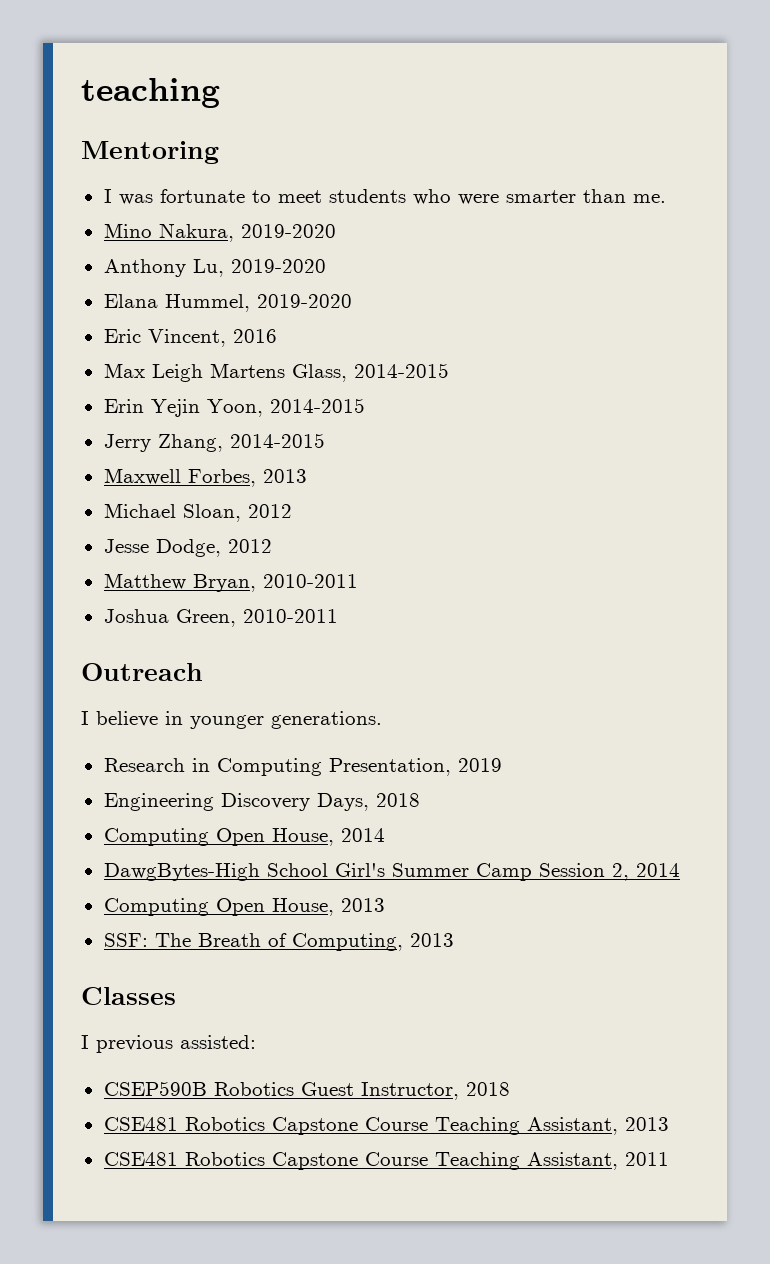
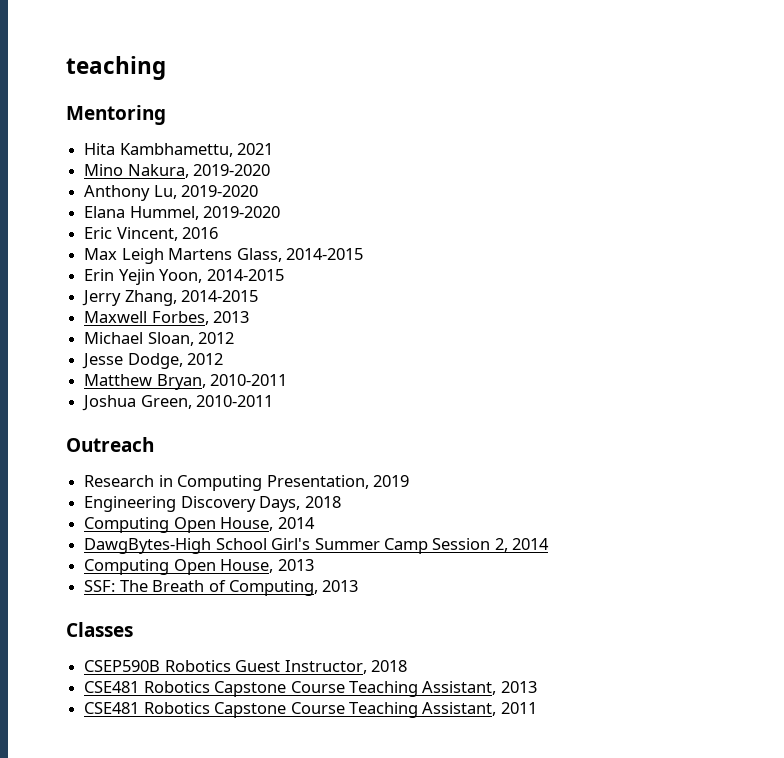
- I was fortunate to meet students who were smarter than me.
+ Hita Kambhamettu, 2021
- I believe in younger generations.
- I previous assisted:

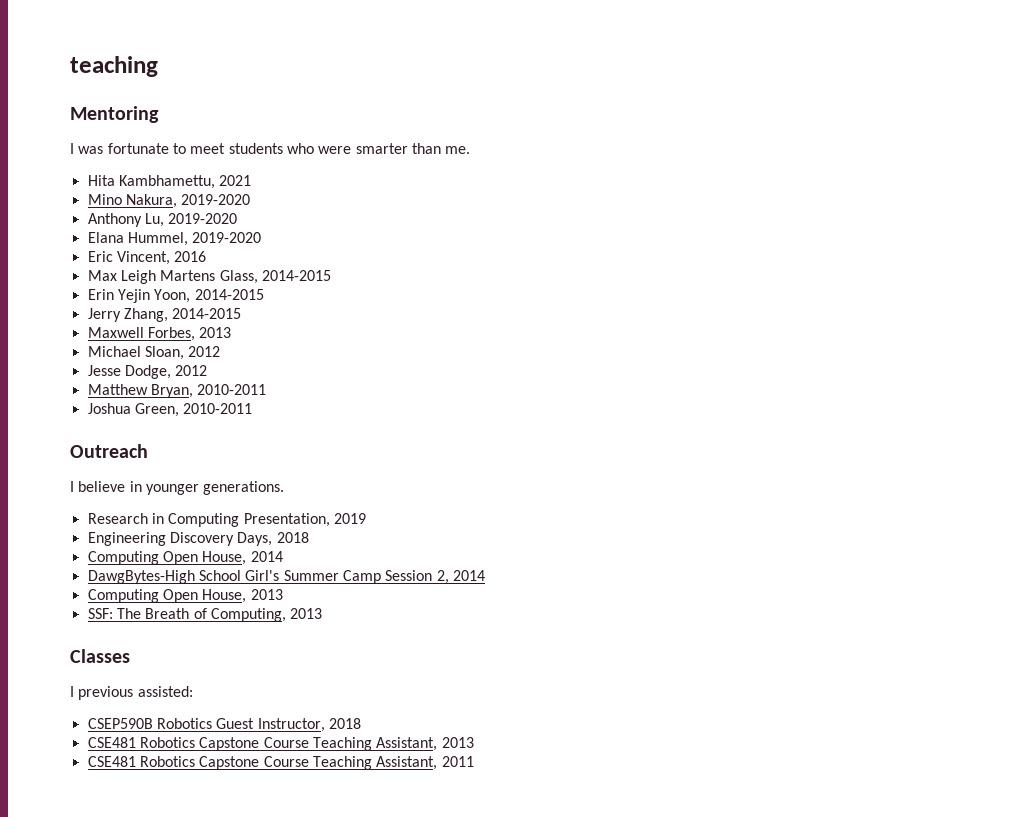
+ I was fortunate to meet students who were smarter than me.
+ I believe in younger generations.
+ I previous assisted:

→ **TASK TO CARRY OUT**:
Repeat each of the records exactly as written, except for the pictures, which are to be left out.

→ **THE ANSWER**:
- I was fortunate to meet students who were smarter than me.
+ Hita Kambhamettu, 2021
- I believe in younger generations.
- I previous assisted:

+ I was fortunate to meet students who were smarter than me.
+ I believe in younger generations.
+ I previous assisted:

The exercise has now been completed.